I'll say, I'm not going to scan it linearly, I

am going to go to the middle point of this list, which is this point here, okay?

So, I'm going to, to go this point, and I'm going to ask, is 35 positioned

there, or is the element 35 found at that midpoint of the list?

If the, if 35 is there, I am done, I found it already in one operation.

I went to that midpoint, and found it there, I am done, I return true.

If it's not there, I have one of two choices now.

Either 35 or that element I'm looking for, is smaller than the value at the midpoint.

Or it is bigger than the value at the midpoint.

If it is smaller, so suppose I am looking for element eight,

If I'm looking for element eight, of course 15 does not equal eight.

Because the list is sorted in ascending order, I

know now I need to see if eight is to

the left of this number, right, because it's smaller

than it, and the list is sorted in ascending order.

I am looking for the 35, I go to the midpoint, its not there.

I know for sure, that if 35 is in the

list, it has to be to the right of this point.

If its not to the right, if its in the list and not to the

right, then the list is not sorted

in ascending order, so that violates my assumption.

So, if 35 is to the right, what do I do?

Okay, if it's, I want to find if it's to the right of 15.

Now, I am going to repeat exactly the same process.

I am now going to look at this half of the list.

I'm going to go to the midpoint of that half, I

am going to check if 35 is there, if it's not there.

And smaller than the value, I'm going to go to the left of that midpoint.

If it's bigger, I'm going to go to the right of that midpoint.

So, since I am doing exactly the same process, and I will repeat

it over and over and over, this is exactly where we use recursive implementations.

This is a divide and conquer algorithm, because I am dividing

the list at every point, I am dividing it into two halves.

And then I'm concurring the problem by going either

to the left half or to the right half.

Whenever I go to the left or to

the right, I'm repeating exactly the same process, right?

And this is why we use or invoke recursive implementation here.

Because I don't have to keep repeating the details of that process.

I say, here is a black box that going to, implement some, some some

procedure, just keep applying that black box to the left or to the

right, depending on answering that simple question, which is is the element smaller

than the one, the midpoint, or greater than the element at the midpoint?

So, how would I write that algorithm?

Again if I want to, if I want to illustrate

35 completely with this, I say okay, here's

the midpoint, 35 is not here, it is bigger than 15, so I look at this.

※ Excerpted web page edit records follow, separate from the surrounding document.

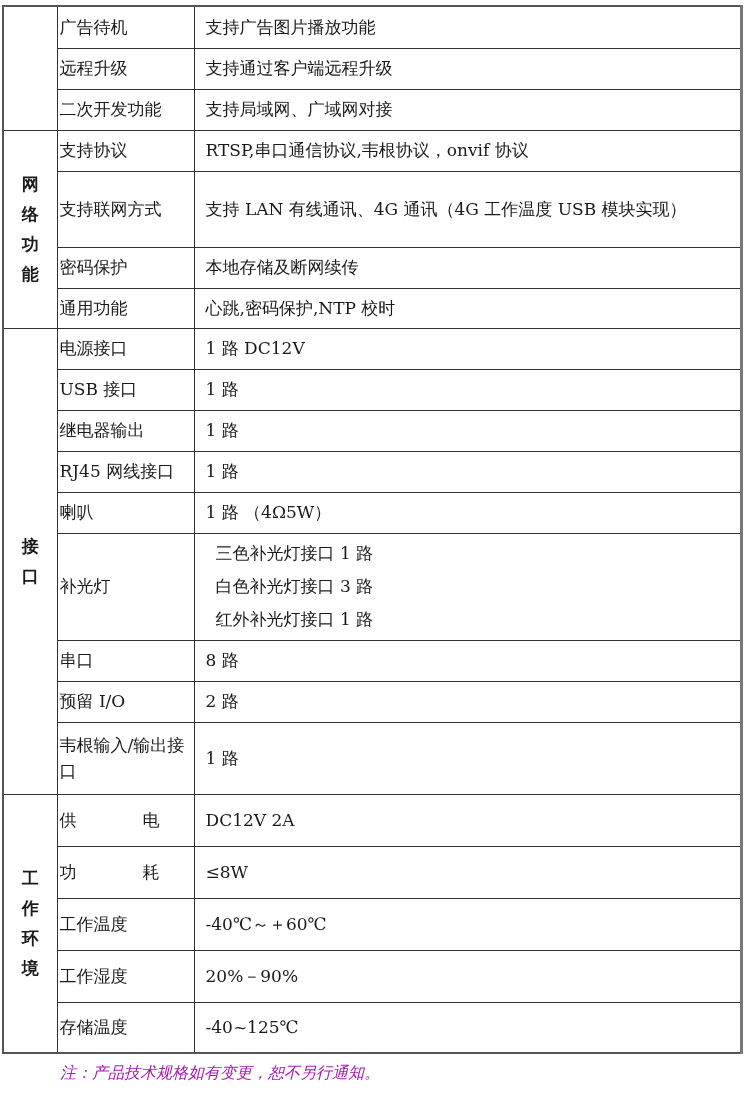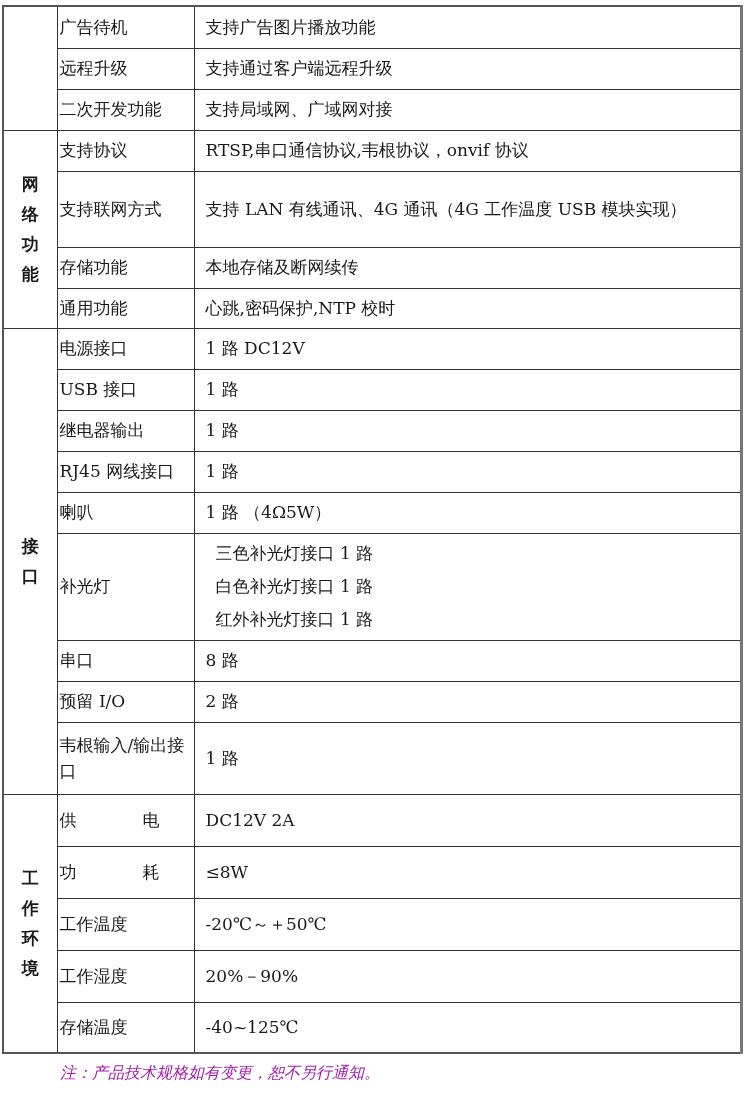--- a/index.html
+++ b/index.html
@@ -57,21 +57,21 @@
         <span>能</span>
       </td>
       <td class="item">支持协议</td>
       <td class="val">RTSP,串口通信协议,韦根协议，onvif 协议</td>
     </tr>
     <tr style="height:76px">
       <td class="item">支持联网方式</td>
       <td class="val">支持 LAN 有线通讯、4G 通讯（4G 工作温度 USB 模块实现）</td>
     </tr>
     <tr style="height:41px">
-      <td class="item">存储功能</td>
+      <td class="item">密码保护</td>
       <td class="val">本地存储及断网续传</td>
     </tr>
     <tr style="height:40px">
       <td class="item">通用功能</td>
       <td class="val">心跳,密码保护,NTP 校时</td>
     </tr>
 
     <tr style="height:41px">
       <td class="cat" rowspan="9">
         <span>接</span>
@@ -93,21 +93,21 @@
       <td class="val">1 路</td>
     </tr>
     <tr style="height:41px">
       <td class="item">喇叭</td>
       <td class="val">1 路 （4Ω5W）</td>
     </tr>
     <tr style="height:107px">
       <td class="item">补光灯</td>
       <td class="val">
         <span class="line">三色补光灯接口 1 路</span>
-        <span class="line">白色补光灯接口 1 路</span>
+        <span class="line">白色补光灯接口 3 路</span>
         <span class="line">红外补光灯接口 1 路</span>
       </td>
     </tr>
     <tr style="height:41px">
       <td class="item">串口</td>
       <td class="val">8 路</td>
     </tr>
     <tr style="height:41px">
       <td class="item">预留 I/O</td>
       <td class="val">2 路</td>
@@ -136,21 +136,21 @@
       <td class="item">
         <div class="spread">
           <span>功</span>
           <span>耗</span>
         </div>
       </td>
       <td class="val">≤8W</td>
     </tr>
     <tr style="height:52px">
       <td class="item">工作温度</td>
-      <td class="val">-20℃～＋50℃</td>
+      <td class="val">-40℃～＋60℃</td>
     </tr>
     <tr style="height:52px">
       <td class="item">工作湿度</td>
       <td class="val">20%－90%</td>
     </tr>
     <tr style="height:51px">
       <td class="item">存储温度</td>
       <td class="val">-40~125℃</td>
     </tr>
   </tbody>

So now, I repeat the process on this.

What is the midpoint of that?

It has three elements, this is the midpoint now.

Right?

When I go here, I say if 35 equal to

this, I found it, I return true, and I'm done, right?

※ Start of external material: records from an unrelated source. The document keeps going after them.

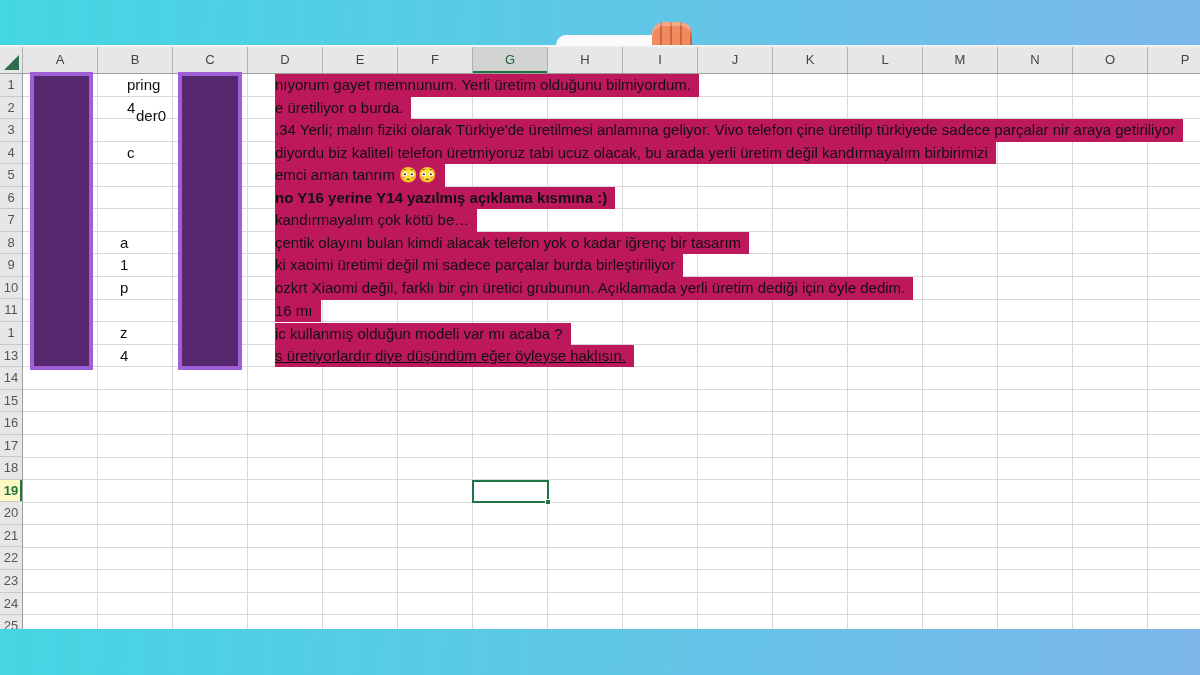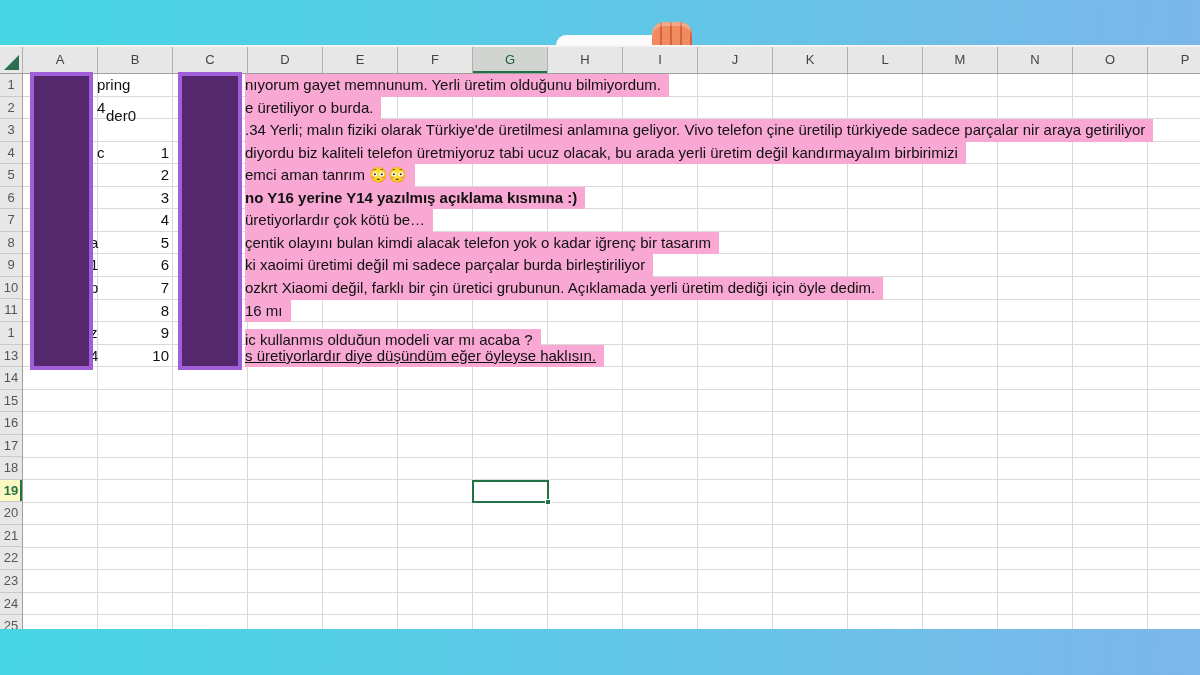--- a/index.html
+++ b/index.html
@@ -37,24 +37,24 @@
       background-image:
         repeating-linear-gradient(to right,transparent 0,transparent 74px,var(--grid) 74px,var(--grid) 75px),
         repeating-linear-gradient(to bottom,transparent 0,transparent 21.56px,var(--grid) 21.56px,var(--grid) 22.56px);}
   .rowhdrs{position:absolute;left:0;top:0;width:23px;bottom:0;background:var(--hdr-bg);
       border-right:1px solid #9f9f9f;z-index:4;}
   .rh{height:22.56px;font-size:13px;color:#555;text-align:center;line-height:22.56px;
       border-bottom:1px solid #c9c9c9;}
   .rh.sel{color:var(--accent);background:#fef9c3;box-shadow:inset -2px 0 0 var(--accent);font-weight:bold;}
 
   .spill,.bval,.comment{position:absolute;height:22.56px;line-height:22.56px;
-      font-size:15px;color:#111;white-space:nowrap;}
+      font-size:15px;color:#111;white-space:nowrap;margin-left:30px;}
   .spill{z-index:1;}
   .bval{left:98px;width:71px;text-align:right;z-index:1;}
-  .comment{left:245px;background:#f9a8d4;padding-right:8px;z-index:1;}
+  .comment{left:245px;background:#be185d;padding-right:8px;z-index:1;}
 
   .redaction{position:absolute;z-index:3;background:var(--red-fill);
       border:4px solid var(--red-border);}
 
   .selcell{position:absolute;left:472px;top:406.1px;width:77px;height:23px;
       border:2px solid var(--accent);z-index:5;background:transparent;}
   .selcell .handle{position:absolute;right:-4px;bottom:-4px;width:6px;height:6px;
       background:var(--accent);border:1px solid #fff;}
 </style>
 </head>
@@ -123,35 +123,35 @@
         <div class="spill" style="top: 31px; left: 97px; padding-left: 9px;">der0</div>
         <div class="comment" style="top: 45.12px;">.34 Yerli; malın fiziki olarak Türkiye'de üretilmesi anlamına geliyor. Vivo telefon çine üretilip türkiyede sadece parçalar nir araya getiriliyor</div>
         <div class="spill" style="top: 67.68px; left: 97px;">c</div>
         <div class="bval" style="top: 67.68px;">1</div>
         <div class="comment" style="top: 67.68px;">diyordu biz kaliteli telefon üretmiyoruz tabi ucuz olacak, bu arada yerli üretim değil kandırmayalım birbirimizi</div>
         <div class="bval" style="top: 90.24px;">2</div>
         <div class="comment" style="top: 90.24px;">emci aman tanrım 😳😳</div>
         <div class="bval" style="top: 112.8px;">3</div>
         <div class="comment" style="top: 112.8px; font-weight: bold;">no Y16 yerine Y14 yazılmış açıklama kısmına :)</div>
         <div class="bval" style="top: 135.36px;">4</div>
-        <div class="comment" style="top: 135.36px;">üretiyorlardır çok kötü be…</div>
+        <div class="comment" style="top: 135.36px;">kandırmayalım çok kötü be…</div>
         <div class="spill" style="top: 157.92px; left: 90px;">a</div>
         <div class="bval" style="top: 157.92px;">5</div>
         <div class="comment" style="top: 157.92px;">çentik olayını bulan kimdi alacak telefon yok o kadar iğrenç bir tasarım</div>
         <div class="spill" style="top: 180.48px; left: 90px;">1</div>
         <div class="bval" style="top: 180.48px;">6</div>
         <div class="comment" style="top: 180.48px;">ki xaoimi üretimi değil mi sadece parçalar burda birleştiriliyor</div>
         <div class="spill" style="top: 203.04px; left: 90px;">p</div>
         <div class="bval" style="top: 203.04px;">7</div>
         <div class="comment" style="top: 203.04px;">ozkrt Xiaomi değil, farklı bir çin üretici grubunun. Açıklamada yerli üretim dediği için öyle dedim.</div>
         <div class="bval" style="top: 225.6px;">8</div>
         <div class="comment" style="top: 225.6px;">16 mı</div>
         <div class="spill" style="top: 248.16px; left: 90px;">z</div>
         <div class="bval" style="top: 248.16px;">9</div>
-        <div class="comment" style="top: 255px;">ic kullanmış olduğun modeli var mı acaba ?</div>
+        <div class="comment" style="top: 249px;">ic kullanmış olduğun modeli var mı acaba ?</div>
         <div class="spill" style="top: 270.72px; left: 90px;">4</div>
         <div class="bval" style="top: 270.72px;">10</div>
         <div class="comment" style="top: 270.72px; text-decoration: underline;">s üretiyorlardır diye düşündüm eğer öyleyse haklısın.</div>
       </div>
     <div class="redaction" id="red1" style="left:30px;top:-2px;width:63px;height:298px"></div>
     <div class="redaction" id="red2" style="left:178px;top:-2px;width:64px;height:298px"></div>
     <div class="selcell">
       <div class="handle"></div>
     </div>
   </div>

So, you keep doing this process.

This is a procedure, or this is

a description of the algorithm for linear search.

How would I do a binary search, how would, how would I implement this?

Again, using this, the, this kind of, of coding

style, I will define the, the function binary search.

[SOUND] That's going to take as input this this,

this list or array that's sorted in ascending order, L.

It's going to take, in addition, two indices here, and I'm going to

call them L and R for left and right, which are giving me

the boundaries, so when I call the function in the beginning, they are

going to be 0 and n minus 1, if the list has n element.

And I have that element K that I'm looking for, okay?

Again, this is the list that I'm trying to see if the element is in.

This is the element I'm trying to find if it's there.

L and R and the left and right boundaries.

So when we start with this list.

[SOUND] So if I copy this 5, 7, 9,

15, 27, 35, 100.

So L, to begin with, L equal 0, and R equals 6, okay?

So, L equals 0 and, and, and R equals 6.

I'm going to be looking for that, and when

I call the function in the beginning, I will

be doing binary search [SOUND] on this L, from

position 0 to position 6 of that element 35.

This is how I'm going to call this, okay?

So what are the details of this function?

As a sanity check in the beginning, L is the left and R

is the right, I want L to be at most equal R, right?

So I cannot, I'm not going to accept that L is greater than R.

So, as a sanity check first, if we say if L is greater than R.

If you pass this, return false.

[SOUND] Okay?

The element is not there.